18 Nov • Tolkien in Oxford (symposium), Merton College, Oxford. All day: www.merton.ox.ac.uk/event/tolkien-oxford-symposium.

3-6 Apr 2015 • Dysprosium (Eastercon), Park Inn, London Heathrow. £60 reg, rising to £70 on 20 August and £80 on 1 February; £25 supp/under-18s, £15 under-12s, £5 infants. Contact 101 Ninian Rd, Grovehill, Hemel Hempstead, Herts, HP2 6NB. £20 discount until 20 August for presupporters joining online at www.dysprosium.org.uk.

Worldcon Bids. The Paris bid is now for 2023 – with Disneyland as likely venue; see Parisin2023.org – leaving Dublin in 2019 unopposed.


Infinitely Improbable

As Others See Us. 'And, of course, for those who still feel obliged to read something semi-respectable but prefer not to trouble themselves with heavy lifting, there is science fiction, as well as the fantastic adventure tales that don't quite fit into that genre but are the next best thing.' (Algis Valiunas on Jules Verne, Weekly Standard, 27 July) [MMW]

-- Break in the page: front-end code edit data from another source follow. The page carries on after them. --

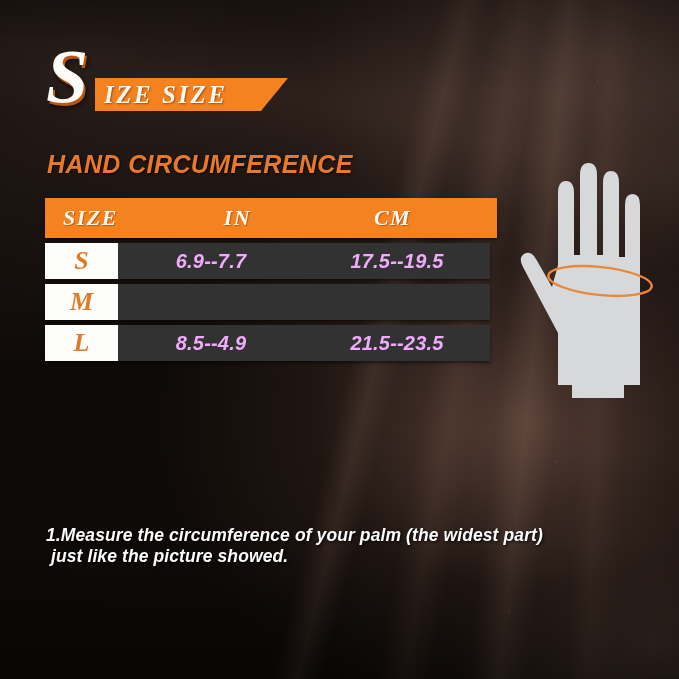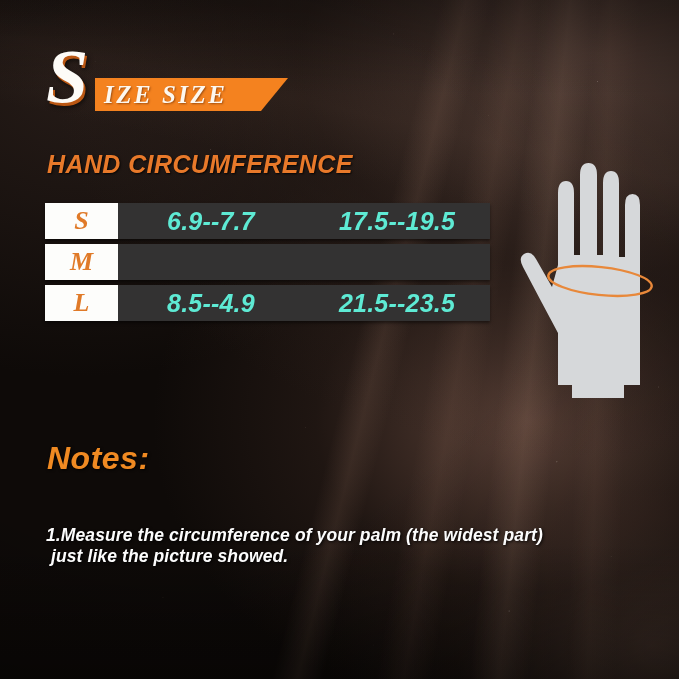"SIZE" div.thead { html: none -> <div> <div>SIZE</div> <div>IN</div> <div>CM</div> </div> }
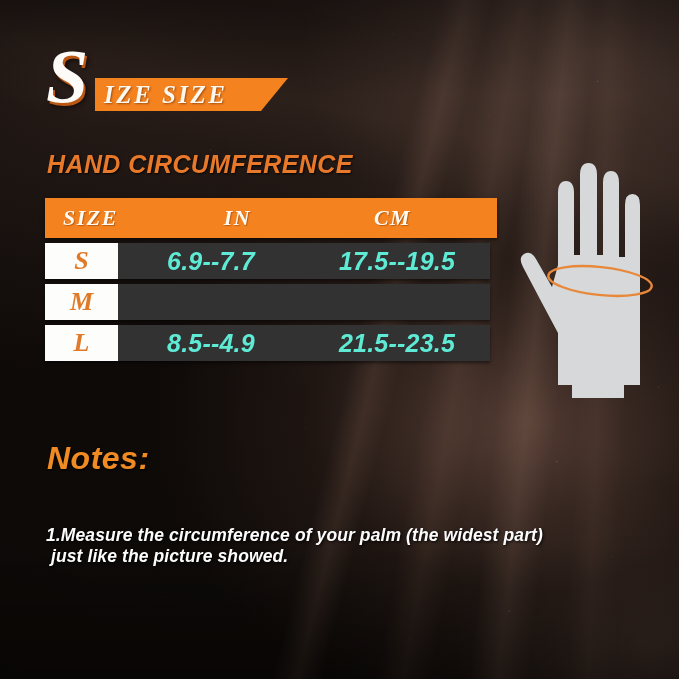"6.9--7.7" .cell-val { color: #5eead4 -> #f0abfc; font-size: 25px -> 20px }
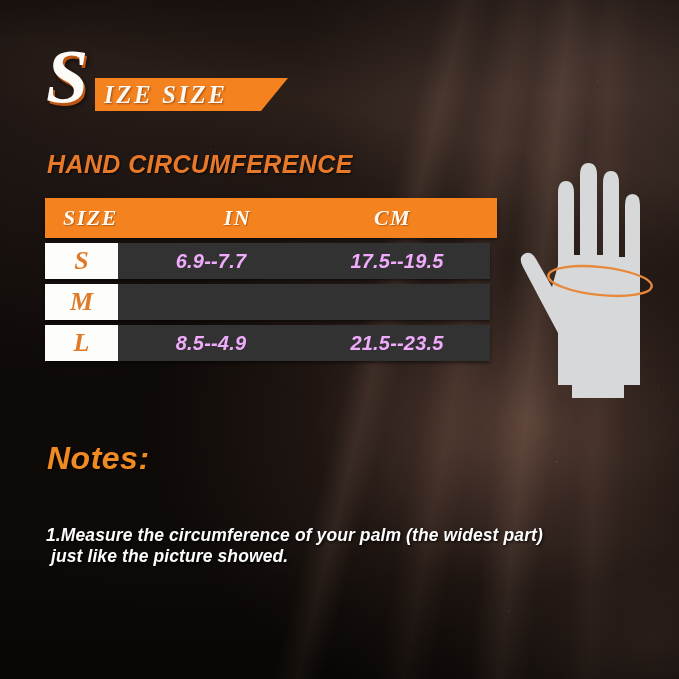"Notes:" div.notes-title { html: <div>Notes:</div> -> none }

Awards. Cordwainer Smith Rediscovery: Mildred Clingerman. [JC] Prometheus. NOVEL (tie): Cory Doctorow, Homeland, and Ramez Naam, Nexus. HALL OF FAME Lois McMaster Bujold, Falling Free. SPECIAL Leslie Fish, 'The Horsetamer's Daughter' (filk song) and its novella retelling 'Tower of Horses'.
Seiun (Japanese) for translations: LONG Peter Watts, Blindsight, trans Yoichi Shimada. SHORT Ken Liu, 'The Paper Menagerie', trans Furusawa Yoshimi-dori. [L]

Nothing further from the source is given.